[Saved entries]
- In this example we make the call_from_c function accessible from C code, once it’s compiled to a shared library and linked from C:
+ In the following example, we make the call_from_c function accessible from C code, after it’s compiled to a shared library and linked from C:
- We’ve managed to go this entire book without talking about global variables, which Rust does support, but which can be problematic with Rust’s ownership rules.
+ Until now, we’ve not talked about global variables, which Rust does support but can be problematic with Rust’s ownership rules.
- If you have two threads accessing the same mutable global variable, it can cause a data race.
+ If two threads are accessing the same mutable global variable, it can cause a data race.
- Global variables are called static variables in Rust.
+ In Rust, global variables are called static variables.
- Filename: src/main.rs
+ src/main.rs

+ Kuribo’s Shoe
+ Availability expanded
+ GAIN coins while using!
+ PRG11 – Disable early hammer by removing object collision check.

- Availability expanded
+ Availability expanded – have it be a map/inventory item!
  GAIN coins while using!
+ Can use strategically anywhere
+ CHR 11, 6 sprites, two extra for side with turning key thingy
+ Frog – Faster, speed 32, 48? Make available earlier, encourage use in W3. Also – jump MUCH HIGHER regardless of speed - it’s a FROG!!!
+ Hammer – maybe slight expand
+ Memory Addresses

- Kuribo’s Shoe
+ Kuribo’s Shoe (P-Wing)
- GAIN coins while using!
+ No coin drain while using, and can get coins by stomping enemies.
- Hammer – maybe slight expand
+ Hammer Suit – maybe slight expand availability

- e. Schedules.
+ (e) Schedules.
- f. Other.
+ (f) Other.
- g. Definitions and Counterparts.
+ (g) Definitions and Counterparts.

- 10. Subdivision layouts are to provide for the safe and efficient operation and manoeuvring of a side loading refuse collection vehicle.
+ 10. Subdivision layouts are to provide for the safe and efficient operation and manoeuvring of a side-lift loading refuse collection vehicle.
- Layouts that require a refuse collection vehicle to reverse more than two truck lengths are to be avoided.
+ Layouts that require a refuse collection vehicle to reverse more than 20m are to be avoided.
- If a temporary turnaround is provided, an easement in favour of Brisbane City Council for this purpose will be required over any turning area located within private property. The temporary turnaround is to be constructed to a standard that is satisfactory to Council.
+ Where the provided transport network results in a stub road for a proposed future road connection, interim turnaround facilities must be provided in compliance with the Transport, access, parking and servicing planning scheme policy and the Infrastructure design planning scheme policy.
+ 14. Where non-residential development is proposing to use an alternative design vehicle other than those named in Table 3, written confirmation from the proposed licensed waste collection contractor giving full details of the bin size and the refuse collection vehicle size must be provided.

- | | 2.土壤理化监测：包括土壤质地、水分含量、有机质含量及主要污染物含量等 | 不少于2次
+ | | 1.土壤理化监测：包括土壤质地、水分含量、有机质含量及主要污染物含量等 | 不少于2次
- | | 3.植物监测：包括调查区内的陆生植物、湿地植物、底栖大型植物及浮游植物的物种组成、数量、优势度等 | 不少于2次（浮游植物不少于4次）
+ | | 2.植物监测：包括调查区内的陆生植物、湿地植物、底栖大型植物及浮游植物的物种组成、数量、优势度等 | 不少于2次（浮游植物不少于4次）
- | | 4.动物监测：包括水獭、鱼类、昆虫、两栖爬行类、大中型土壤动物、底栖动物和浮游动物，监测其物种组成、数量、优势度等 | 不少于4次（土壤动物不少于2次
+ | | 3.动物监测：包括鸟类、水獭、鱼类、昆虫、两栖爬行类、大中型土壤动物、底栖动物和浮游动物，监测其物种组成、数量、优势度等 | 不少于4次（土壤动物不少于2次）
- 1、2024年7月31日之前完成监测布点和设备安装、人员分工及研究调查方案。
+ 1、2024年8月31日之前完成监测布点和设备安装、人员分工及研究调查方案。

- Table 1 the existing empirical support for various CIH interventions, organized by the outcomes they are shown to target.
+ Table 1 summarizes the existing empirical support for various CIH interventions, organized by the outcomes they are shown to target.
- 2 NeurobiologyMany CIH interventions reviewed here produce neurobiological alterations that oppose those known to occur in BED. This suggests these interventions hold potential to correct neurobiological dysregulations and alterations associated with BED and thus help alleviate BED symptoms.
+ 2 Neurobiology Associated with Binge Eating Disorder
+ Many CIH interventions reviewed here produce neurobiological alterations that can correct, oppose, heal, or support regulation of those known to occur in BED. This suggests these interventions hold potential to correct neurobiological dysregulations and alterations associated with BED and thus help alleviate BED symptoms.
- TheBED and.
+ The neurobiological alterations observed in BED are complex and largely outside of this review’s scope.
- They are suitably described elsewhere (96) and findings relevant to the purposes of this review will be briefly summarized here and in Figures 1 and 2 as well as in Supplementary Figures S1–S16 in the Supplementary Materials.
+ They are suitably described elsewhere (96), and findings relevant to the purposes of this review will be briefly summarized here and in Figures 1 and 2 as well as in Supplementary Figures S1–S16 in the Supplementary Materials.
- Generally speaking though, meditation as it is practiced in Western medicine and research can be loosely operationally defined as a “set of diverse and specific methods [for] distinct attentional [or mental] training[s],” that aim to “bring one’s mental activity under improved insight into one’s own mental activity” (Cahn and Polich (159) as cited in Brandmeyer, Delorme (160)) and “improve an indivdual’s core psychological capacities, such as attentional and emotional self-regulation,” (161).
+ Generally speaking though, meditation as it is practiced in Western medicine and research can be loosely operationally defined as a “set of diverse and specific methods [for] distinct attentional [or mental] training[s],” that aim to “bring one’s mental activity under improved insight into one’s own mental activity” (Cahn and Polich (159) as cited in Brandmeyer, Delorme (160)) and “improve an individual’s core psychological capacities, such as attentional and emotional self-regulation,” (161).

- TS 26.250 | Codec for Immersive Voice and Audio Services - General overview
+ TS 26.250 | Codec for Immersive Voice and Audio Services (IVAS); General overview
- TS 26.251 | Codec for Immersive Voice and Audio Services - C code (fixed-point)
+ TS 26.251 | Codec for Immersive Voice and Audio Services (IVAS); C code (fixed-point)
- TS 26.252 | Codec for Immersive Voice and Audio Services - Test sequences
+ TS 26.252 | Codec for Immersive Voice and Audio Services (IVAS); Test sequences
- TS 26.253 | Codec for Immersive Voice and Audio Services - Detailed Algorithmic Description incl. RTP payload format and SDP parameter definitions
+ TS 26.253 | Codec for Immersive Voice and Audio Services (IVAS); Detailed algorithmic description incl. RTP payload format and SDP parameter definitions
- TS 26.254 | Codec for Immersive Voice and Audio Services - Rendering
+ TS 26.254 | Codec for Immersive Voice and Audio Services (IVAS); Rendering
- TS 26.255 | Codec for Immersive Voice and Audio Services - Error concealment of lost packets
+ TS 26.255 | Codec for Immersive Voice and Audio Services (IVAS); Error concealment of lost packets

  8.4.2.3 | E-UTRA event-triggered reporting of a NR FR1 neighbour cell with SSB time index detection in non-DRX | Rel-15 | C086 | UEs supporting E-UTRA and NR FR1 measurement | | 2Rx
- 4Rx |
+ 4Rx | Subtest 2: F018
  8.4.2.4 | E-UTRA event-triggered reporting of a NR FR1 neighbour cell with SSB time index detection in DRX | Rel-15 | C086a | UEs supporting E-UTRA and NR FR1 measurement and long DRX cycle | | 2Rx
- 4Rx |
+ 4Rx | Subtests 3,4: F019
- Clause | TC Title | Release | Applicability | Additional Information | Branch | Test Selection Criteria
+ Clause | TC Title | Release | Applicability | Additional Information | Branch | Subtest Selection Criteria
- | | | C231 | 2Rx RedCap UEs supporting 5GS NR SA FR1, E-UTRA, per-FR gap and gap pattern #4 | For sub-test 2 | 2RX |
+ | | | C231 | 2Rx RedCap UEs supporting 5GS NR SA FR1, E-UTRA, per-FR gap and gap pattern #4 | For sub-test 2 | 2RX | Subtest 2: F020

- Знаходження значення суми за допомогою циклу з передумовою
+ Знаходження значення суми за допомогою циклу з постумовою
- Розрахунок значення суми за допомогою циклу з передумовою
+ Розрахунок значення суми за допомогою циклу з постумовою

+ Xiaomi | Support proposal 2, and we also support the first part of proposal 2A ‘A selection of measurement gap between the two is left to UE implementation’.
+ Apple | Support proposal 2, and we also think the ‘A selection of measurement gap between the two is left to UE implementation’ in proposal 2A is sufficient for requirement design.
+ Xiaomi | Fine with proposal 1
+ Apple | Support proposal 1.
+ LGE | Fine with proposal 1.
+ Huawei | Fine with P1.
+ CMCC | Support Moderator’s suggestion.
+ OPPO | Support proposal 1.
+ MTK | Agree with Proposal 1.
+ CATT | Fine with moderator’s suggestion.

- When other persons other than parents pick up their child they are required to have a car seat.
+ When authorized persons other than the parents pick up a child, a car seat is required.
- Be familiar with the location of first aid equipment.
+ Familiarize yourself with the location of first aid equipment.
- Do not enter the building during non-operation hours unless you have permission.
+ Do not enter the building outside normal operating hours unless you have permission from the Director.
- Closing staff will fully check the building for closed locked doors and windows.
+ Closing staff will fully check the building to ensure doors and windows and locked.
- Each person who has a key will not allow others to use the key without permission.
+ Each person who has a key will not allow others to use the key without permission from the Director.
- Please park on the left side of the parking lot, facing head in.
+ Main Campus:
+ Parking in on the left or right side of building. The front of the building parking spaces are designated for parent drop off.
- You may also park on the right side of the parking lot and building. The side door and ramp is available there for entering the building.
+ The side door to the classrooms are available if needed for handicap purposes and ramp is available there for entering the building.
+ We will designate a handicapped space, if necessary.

» **Prompt**
Nothing should appear in the answer except the lines above from the line with "turning key thingy" through the line with "side-lift loading refuse collection vehicle.", both included, written out exactly.

» **Response area**
+ CHR 11, 6 sprites, two extra for side with turning key thingy
+ Frog – Faster, speed 32, 48? Make available earlier, encourage use in W3. Also – jump MUCH HIGHER regardless of speed - it’s a FROG!!!
+ Hammer – maybe slight expand
+ Memory Addresses

- Kuribo’s Shoe
+ Kuribo’s Shoe (P-Wing)
- GAIN coins while using!
+ No coin drain while using, and can get coins by stomping enemies.
- Hammer – maybe slight expand
+ Hammer Suit – maybe slight expand availability

- e. Schedules.
+ (e) Schedules.
- f. Other.
+ (f) Other.
- g. Definitions and Counterparts.
+ (g) Definitions and Counterparts.

- 10. Subdivision layouts are to provide for the safe and efficient operation and manoeuvring of a side loading refuse collection vehicle.
+ 10. Subdivision layouts are to provide for the safe and efficient operation and manoeuvring of a side-lift loading refuse collection vehicle.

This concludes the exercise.